When working with a client who has chronic constipation, what should be included in client teaching to promote normal bowel function?
- A. Use glycerin suppositories on a regular basis
- B. Limit physical activity in order to promote bowel peristalsis
- C. Consume high-residue, high-fiber foods
- D. Resist the urge to defecate until the urge becomes intense
Correct Answer: C
Rationale: The correct answer is C: Consume high-residue, high-fiber foods. High-fiber foods promote regular bowel movements by adding bulk to the stool, making it easier to pass. Fiber also helps in maintaining bowel health and preventing constipation. Glycerin suppositories (A) should not be used regularly as they can lead to dependence. Limiting physical activity (B) is not recommended as exercise can aid in promoting bowel peristalsis. Resisting the urge to defecate (D) can worsen constipation and lead to complications.
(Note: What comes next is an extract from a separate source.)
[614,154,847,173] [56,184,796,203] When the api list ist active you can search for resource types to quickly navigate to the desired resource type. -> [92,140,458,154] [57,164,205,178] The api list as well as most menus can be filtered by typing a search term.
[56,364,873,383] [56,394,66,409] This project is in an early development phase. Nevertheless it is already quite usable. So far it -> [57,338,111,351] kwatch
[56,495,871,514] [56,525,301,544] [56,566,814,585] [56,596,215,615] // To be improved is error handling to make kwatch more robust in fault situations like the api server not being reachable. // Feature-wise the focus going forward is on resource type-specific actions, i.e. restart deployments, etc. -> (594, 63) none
In summary, promoting high-fiber diet is the most effective way to help manage chronic constipation.
A client returns to the unit after a neck dissection. The surgeon placed a Jackson-Pratt drain in the wound. When assessing the wound drainage over the first 24 postoperative hours, what finding would prompt the nurse to notify the health care provider immediately?
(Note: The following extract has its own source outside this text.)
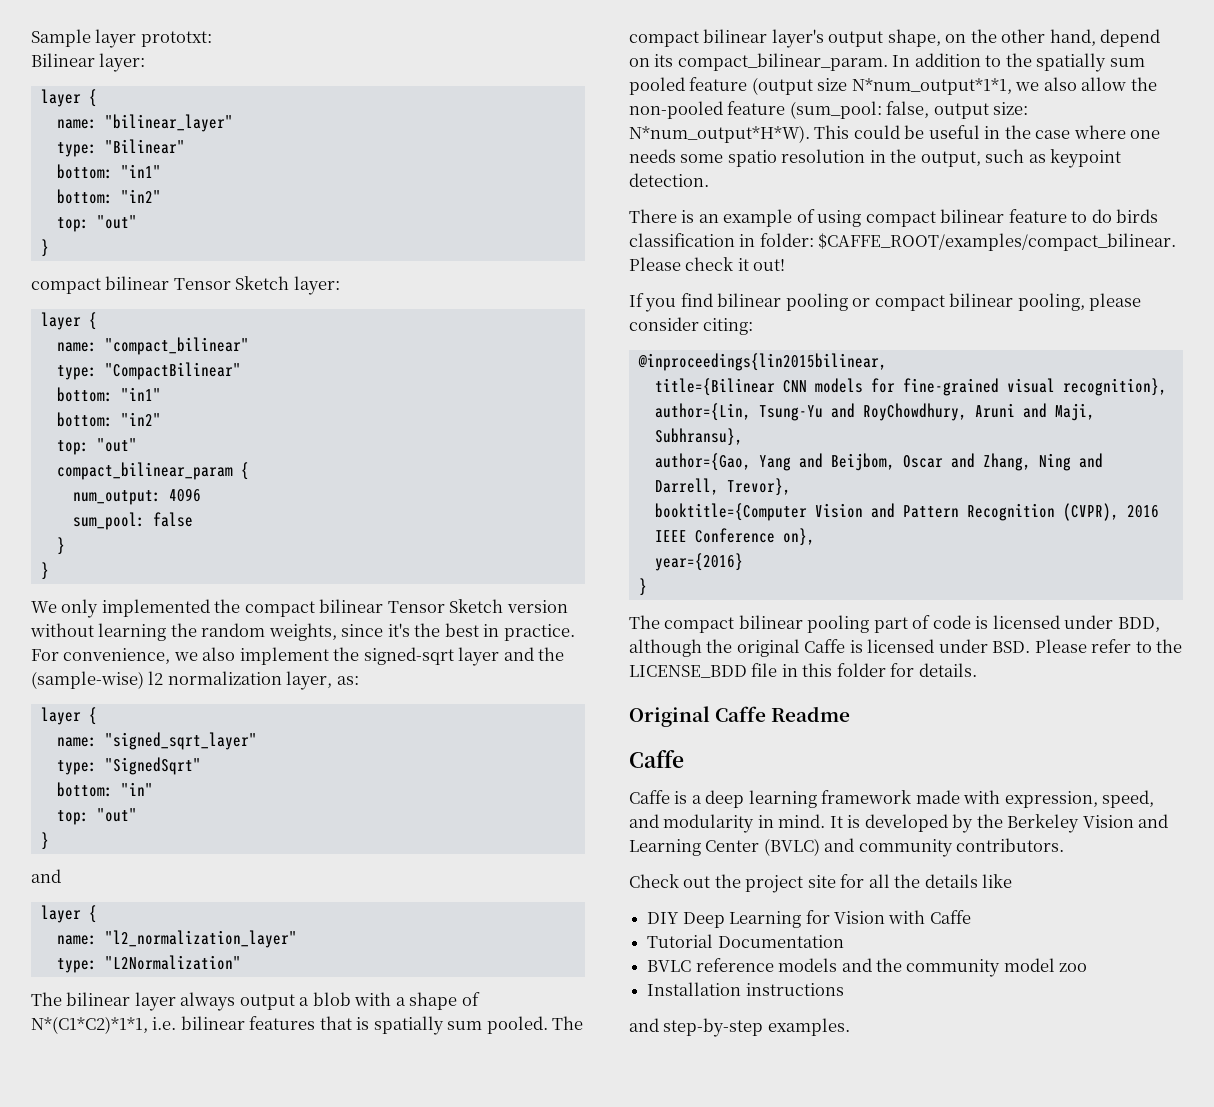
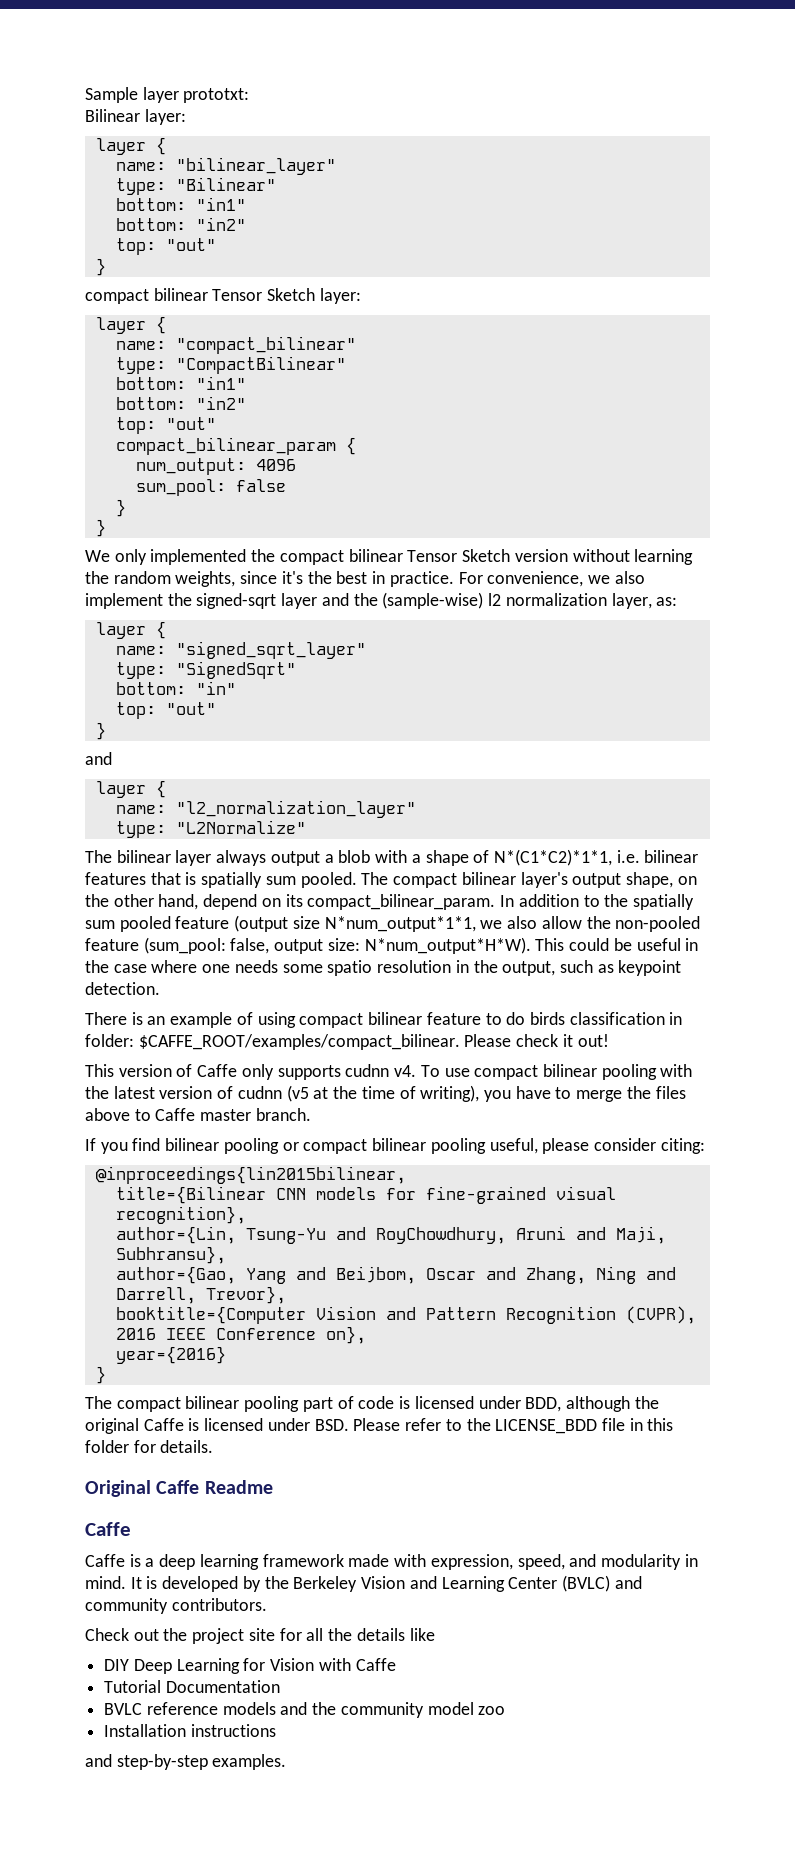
[104,955,241,970] "L2Normalization" -> [175,820,306,834] "L2Normalize"
(786, 265) none -> [85,1064,693,1080] [85,1085,686,1102] [85,1108,311,1121] // This version of Caffe only supports cudnn v4. To use compact bilinear pooling with the latest version of cudnn (v5 at the time of writing), you have to merge the files above to Caffe master branch.
[1017,293,1085,311] pooling, -> [430,1138,538,1154] pooling useful,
- A. Presence of small blood clots in the drainage
- B. 60 mL of milky or cloudy drainage
- C. Spots of drainage on the dressings surrounding the drain
- D. 120 mL of serosanguinous drainage
Correct Answer: B
Rationale: The correct answer is B: 60 mL of milky or cloudy drainage. This finding could indicate the presence of an infection, which is a serious complication post-neck dissection. Milky or cloudy drainage may contain pus, indicating the need for immediate intervention to prevent further complications.
A: Presence of small blood clots in the drainage is relatively common and may not necessarily indicate a problem unless there are large clots or excessive bleeding.
C: Spots of drainage on the dressings surrounding the drain are expected and do not necessarily warrant immediate notification unless there is excessive leakage.
D: 120 mL of serosanguinous drainage is within the expected range for the first 24 hours postoperatively and may not be a cause for immediate concern unless there are other symptoms present.